»»
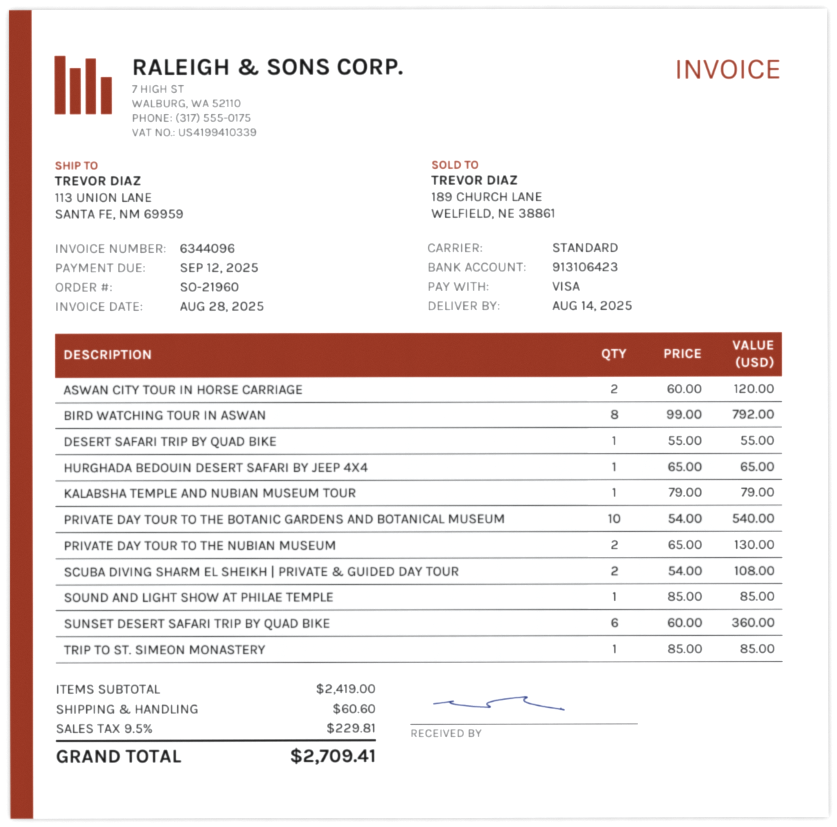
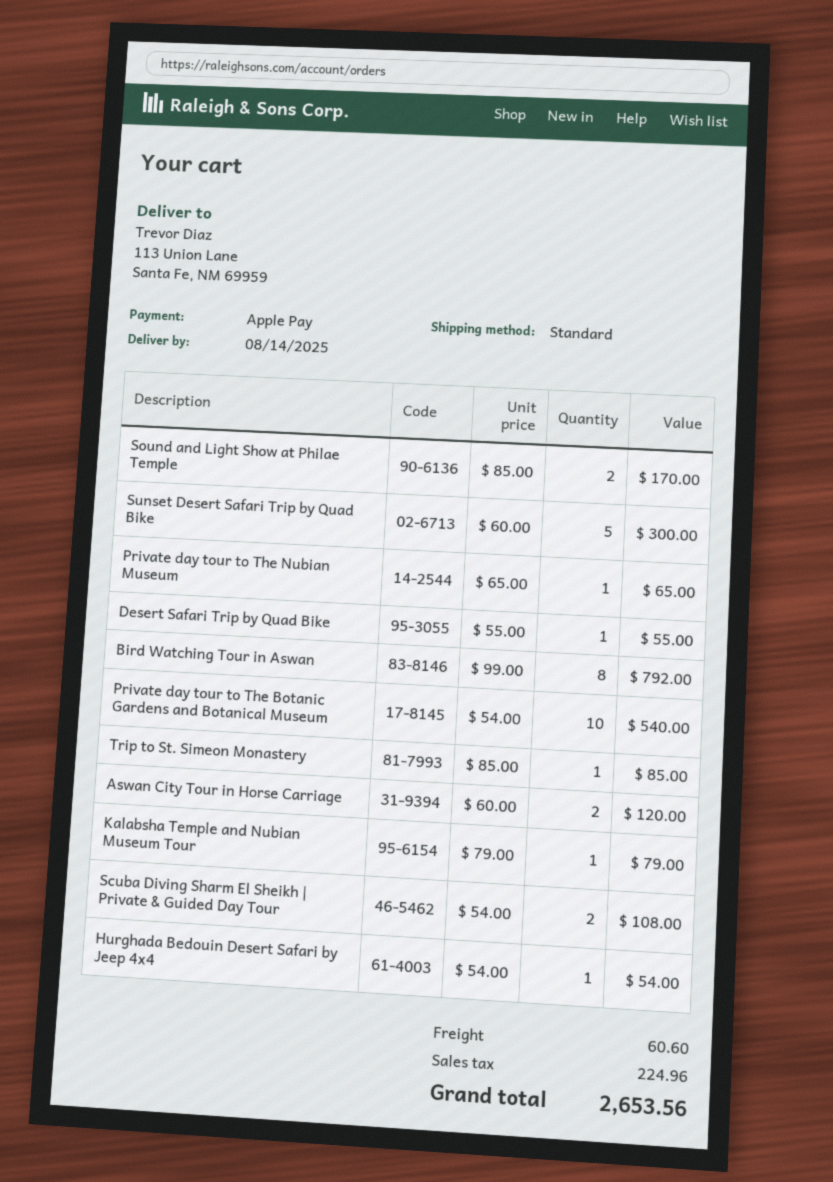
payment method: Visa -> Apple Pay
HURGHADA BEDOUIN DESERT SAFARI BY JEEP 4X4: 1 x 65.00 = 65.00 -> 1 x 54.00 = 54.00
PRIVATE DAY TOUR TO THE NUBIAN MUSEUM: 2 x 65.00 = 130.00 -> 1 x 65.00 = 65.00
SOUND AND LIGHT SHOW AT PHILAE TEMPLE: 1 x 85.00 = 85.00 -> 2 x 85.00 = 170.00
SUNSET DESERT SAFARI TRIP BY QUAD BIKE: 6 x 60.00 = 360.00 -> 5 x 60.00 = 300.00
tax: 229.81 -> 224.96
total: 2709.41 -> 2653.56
««
»»
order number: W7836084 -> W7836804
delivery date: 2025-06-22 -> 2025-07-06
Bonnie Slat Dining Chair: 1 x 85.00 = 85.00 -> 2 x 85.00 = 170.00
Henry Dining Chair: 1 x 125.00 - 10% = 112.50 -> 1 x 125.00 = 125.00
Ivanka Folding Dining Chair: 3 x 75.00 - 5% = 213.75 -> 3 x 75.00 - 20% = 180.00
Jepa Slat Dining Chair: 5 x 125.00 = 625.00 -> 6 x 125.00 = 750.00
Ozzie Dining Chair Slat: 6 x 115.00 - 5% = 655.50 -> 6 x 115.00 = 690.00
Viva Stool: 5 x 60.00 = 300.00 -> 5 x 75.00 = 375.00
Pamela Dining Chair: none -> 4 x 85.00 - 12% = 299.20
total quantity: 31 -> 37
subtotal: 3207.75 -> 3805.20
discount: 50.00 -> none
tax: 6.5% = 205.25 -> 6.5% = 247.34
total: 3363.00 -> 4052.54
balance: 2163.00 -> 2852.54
««
»»
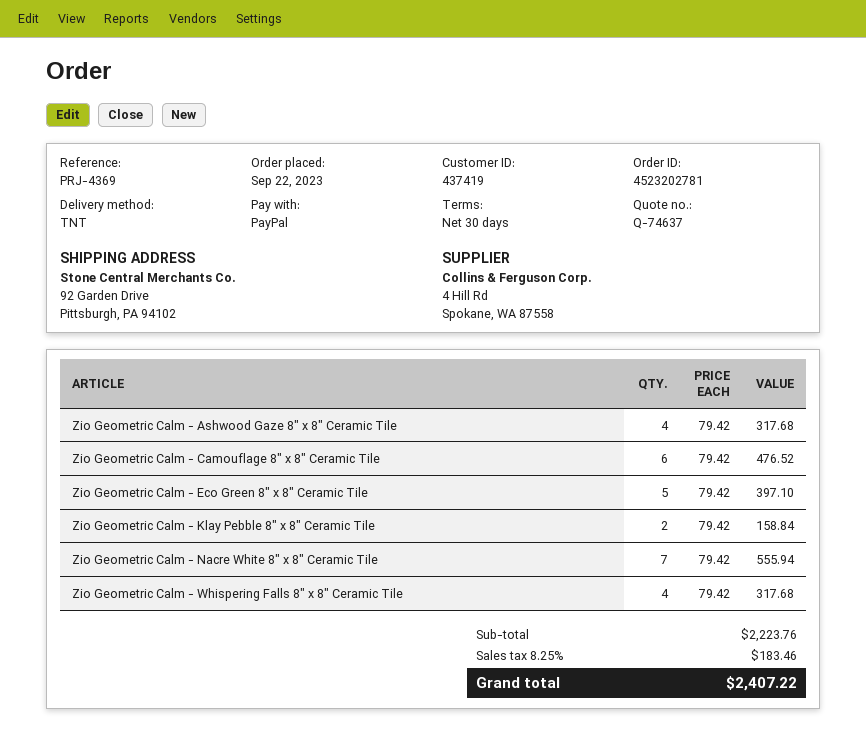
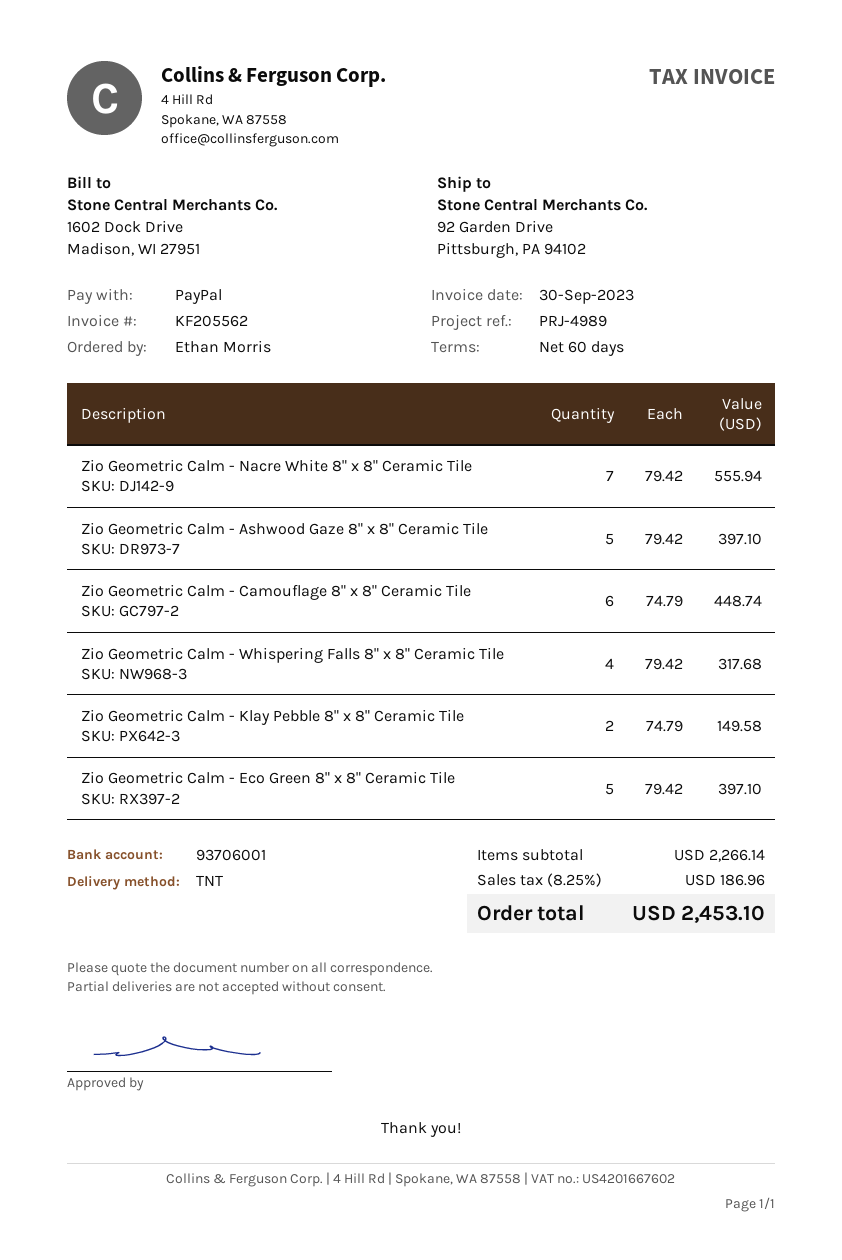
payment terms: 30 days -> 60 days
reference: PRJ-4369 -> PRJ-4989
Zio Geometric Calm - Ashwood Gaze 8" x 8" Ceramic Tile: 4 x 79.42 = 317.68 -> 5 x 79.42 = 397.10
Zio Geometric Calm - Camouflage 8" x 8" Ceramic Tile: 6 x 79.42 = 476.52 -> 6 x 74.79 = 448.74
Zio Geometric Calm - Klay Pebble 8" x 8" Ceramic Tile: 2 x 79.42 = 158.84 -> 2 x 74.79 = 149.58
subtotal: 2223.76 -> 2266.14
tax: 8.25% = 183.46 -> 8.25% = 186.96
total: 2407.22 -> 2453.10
««
- **Exercise details**
Which lines above run from the one containing "Viva Stool: 5" to the one containing "total: 3363.00 -> 4052.54"? Give them again exactly, both ends included.

- **Expected output**
Viva Stool: 5 x 60.00 = 300.00 -> 5 x 75.00 = 375.00
Pamela Dining Chair: none -> 4 x 85.00 - 12% = 299.20
total quantity: 31 -> 37
subtotal: 3207.75 -> 3805.20
discount: 50.00 -> none
tax: 6.5% = 205.25 -> 6.5% = 247.34
total: 3363.00 -> 4052.54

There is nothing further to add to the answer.